EXERCISE AIM
Nothing but the lines below between the line holding "in our case" and the line holding "in github project.", inclusive, should appear in the answer, each set down exactly.

INPUT FOR THIS TASK
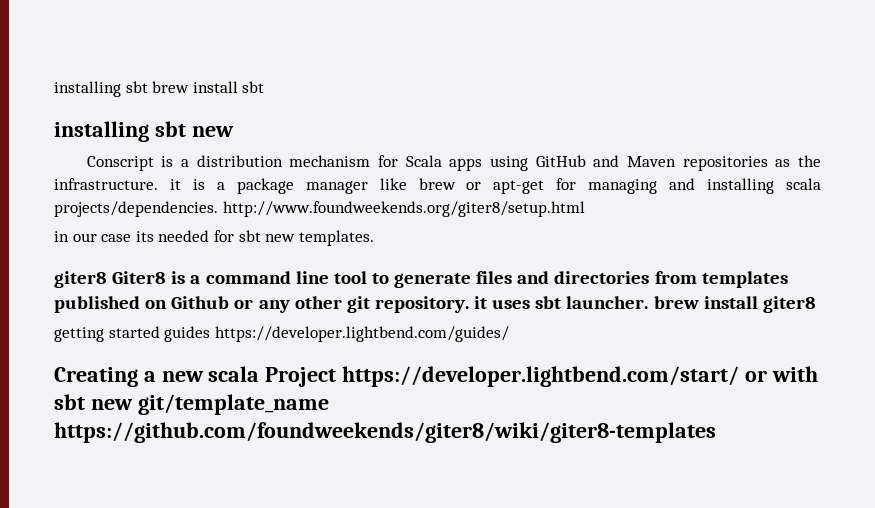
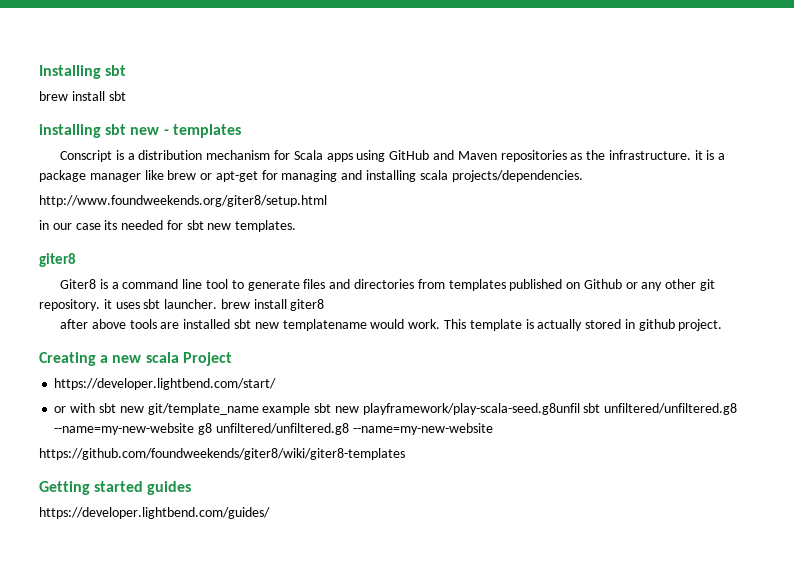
- installing sbt brew install sbt
+ Installing sbt
+ brew install sbt
- installing sbt new
+ installing sbt new - templates
- Conscript is a distribution mechanism for Scala apps using GitHub and Maven repositories as the infrastructure. it is a package manager like brew or apt-get for managing and installing scala projects/dependencies. http://www.foundweekends.org/giter8/setup.html
+ Conscript is a distribution mechanism for Scala apps using GitHub and Maven repositories as the infrastructure. it is a package manager like brew or apt-get for managing and installing scala projects/dependencies.
+ http://www.foundweekends.org/giter8/setup.html
  in our case its needed for sbt new templates.
- giter8 Giter8 is a command line tool to generate files and directories from templates published on Github or any other git repository. it uses sbt launcher. brew install giter8
+ giter8
+ Giter8 is a command line tool to generate files and directories from templates published on Github or any other git repository. it uses sbt launcher. brew install giter8
- getting started guides https://developer.lightbend.com/guides/
+ after above tools are installed sbt new templatename would work. This template is actually stored in github project.
- Creating a new scala Project https://developer.lightbend.com/start/ or with sbt new git/template_name https://github.com/foundweekends/giter8/wiki/giter8-templates
+ Creating a new scala Project
+ https://developer.lightbend.com/start/
+ or with sbt new git/template_name example sbt new playframework/play-scala-seed.g8unfil sbt unfiltered/unfiltered.g8 --name=my-new-website g8 unfiltered/unfiltered.g8 --name=my-new-website
+ https://github.com/foundweekends/giter8/wiki/giter8-templates
+ Getting started guides
+ https://developer.lightbend.com/guides/

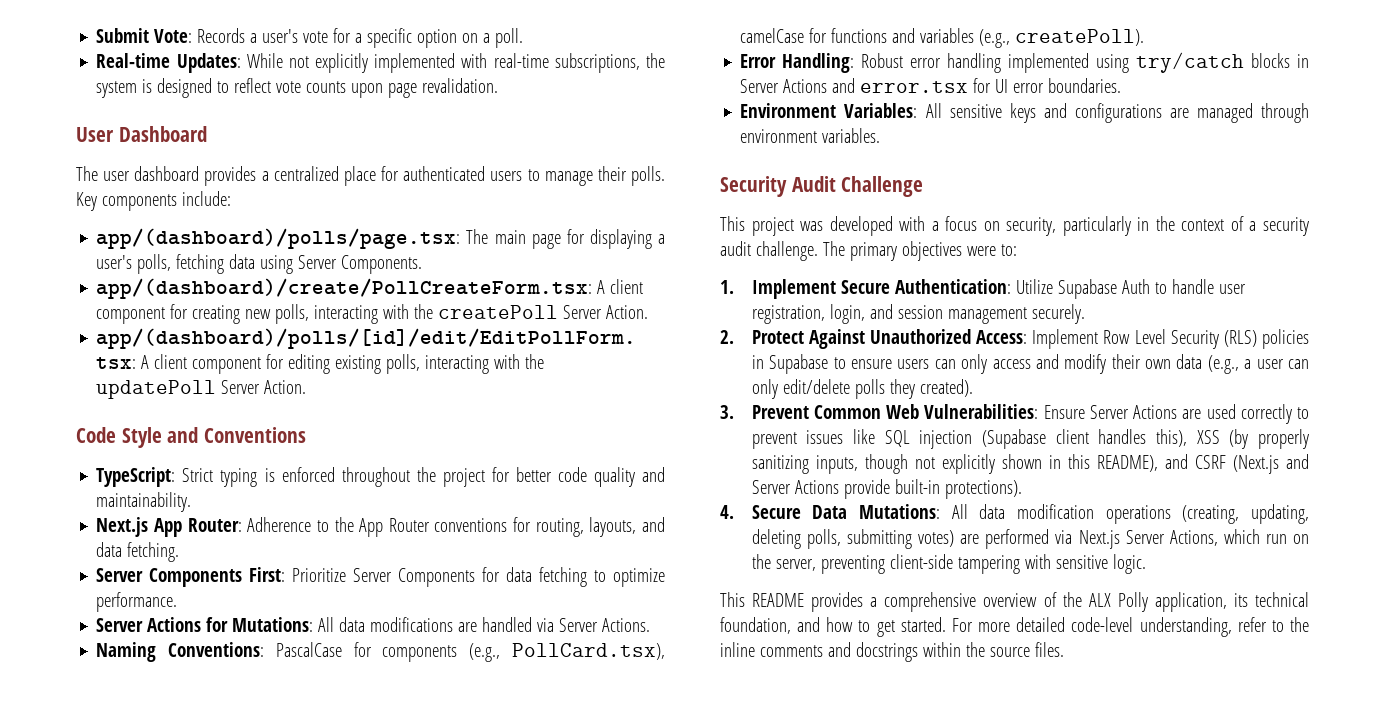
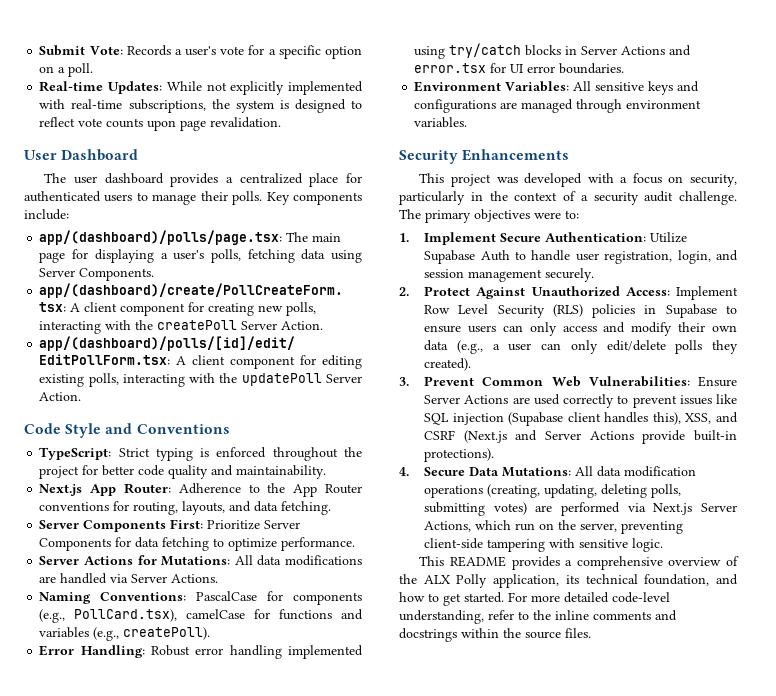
- Security Audit Challenge
+ Security Enhancements
- 3. Prevent Common Web Vulnerabilities: Ensure Server Actions are used correctly to prevent issues like SQL injection (Supabase client handles this), XSS (by properly sanitizing inputs, though not explicitly shown in this README), and CSRF (Next.js and Server Actions provide built-in protections).
+ 3. Prevent Common Web Vulnerabilities: Ensure Server Actions are used correctly to prevent issues like SQL injection (Supabase client handles this), XSS, and CSRF (Next.js and Server Actions provide built-in protections).

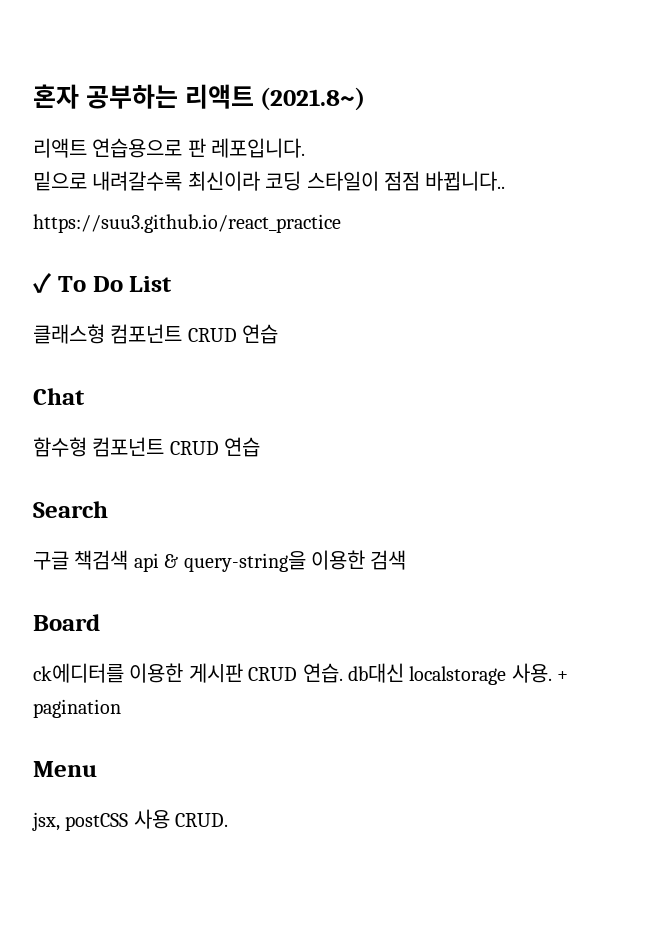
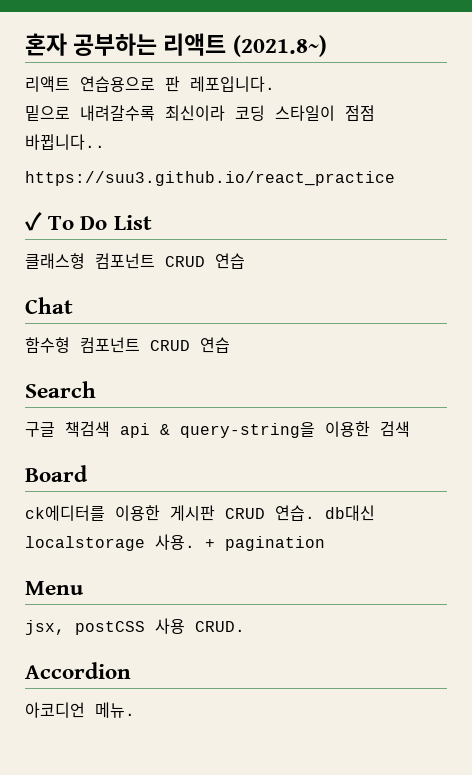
+ Accordion
+ 아코디언 메뉴.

ANSWER SPACE
  in our case its needed for sbt new templates.
- giter8 Giter8 is a command line tool to generate files and directories from templates published on Github or any other git repository. it uses sbt launcher. brew install giter8
+ giter8
+ Giter8 is a command line tool to generate files and directories from templates published on Github or any other git repository. it uses sbt launcher. brew install giter8
- getting started guides https://developer.lightbend.com/guides/
+ after above tools are installed sbt new templatename would work. This template is actually stored in github project.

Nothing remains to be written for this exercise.